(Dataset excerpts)
--

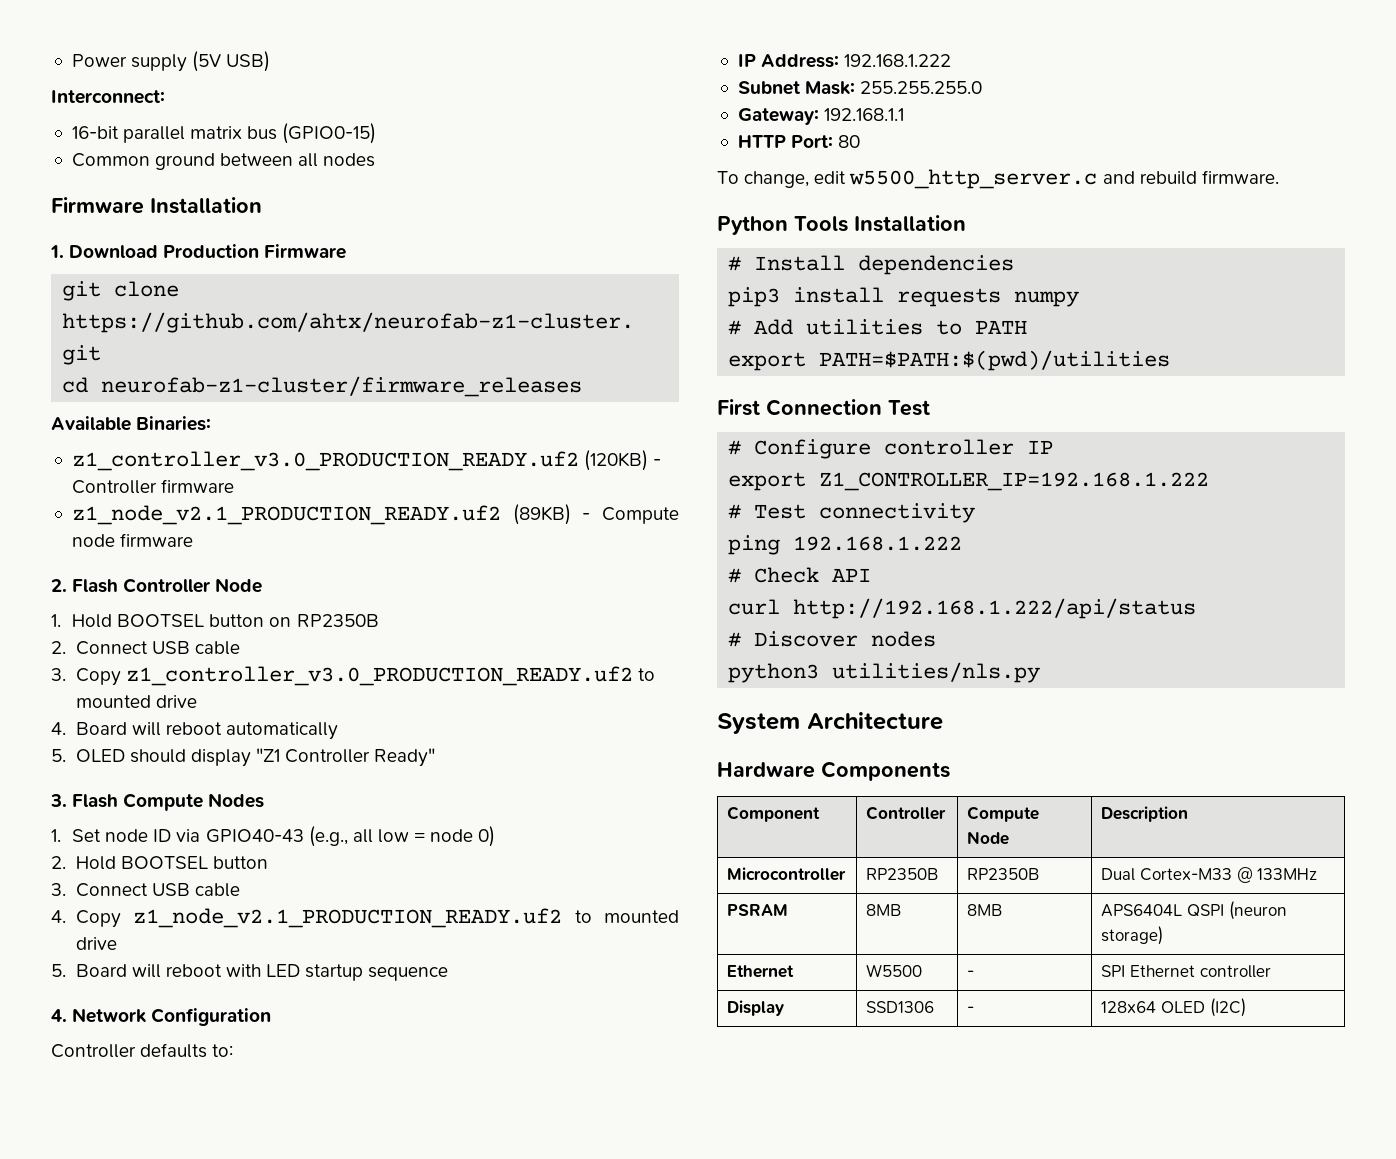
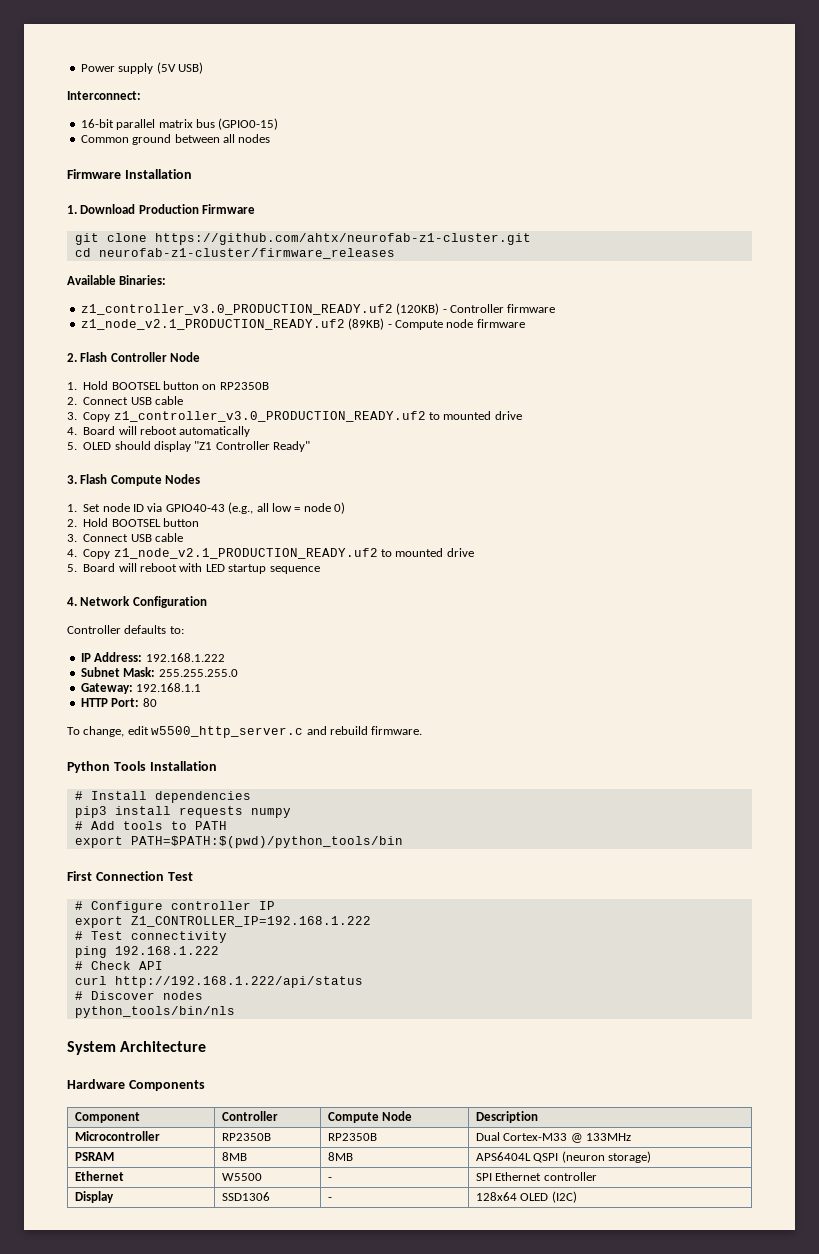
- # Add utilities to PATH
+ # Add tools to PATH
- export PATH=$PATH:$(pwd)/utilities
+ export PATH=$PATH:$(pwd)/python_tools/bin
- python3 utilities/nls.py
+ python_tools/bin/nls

--

--- Activity ---
Set all of the records down once more, letter for letter, with the images removed.

--- Output of the exercise ---
- # Add utilities to PATH
+ # Add tools to PATH
- export PATH=$PATH:$(pwd)/utilities
+ export PATH=$PATH:$(pwd)/python_tools/bin
- python3 utilities/nls.py
+ python_tools/bin/nls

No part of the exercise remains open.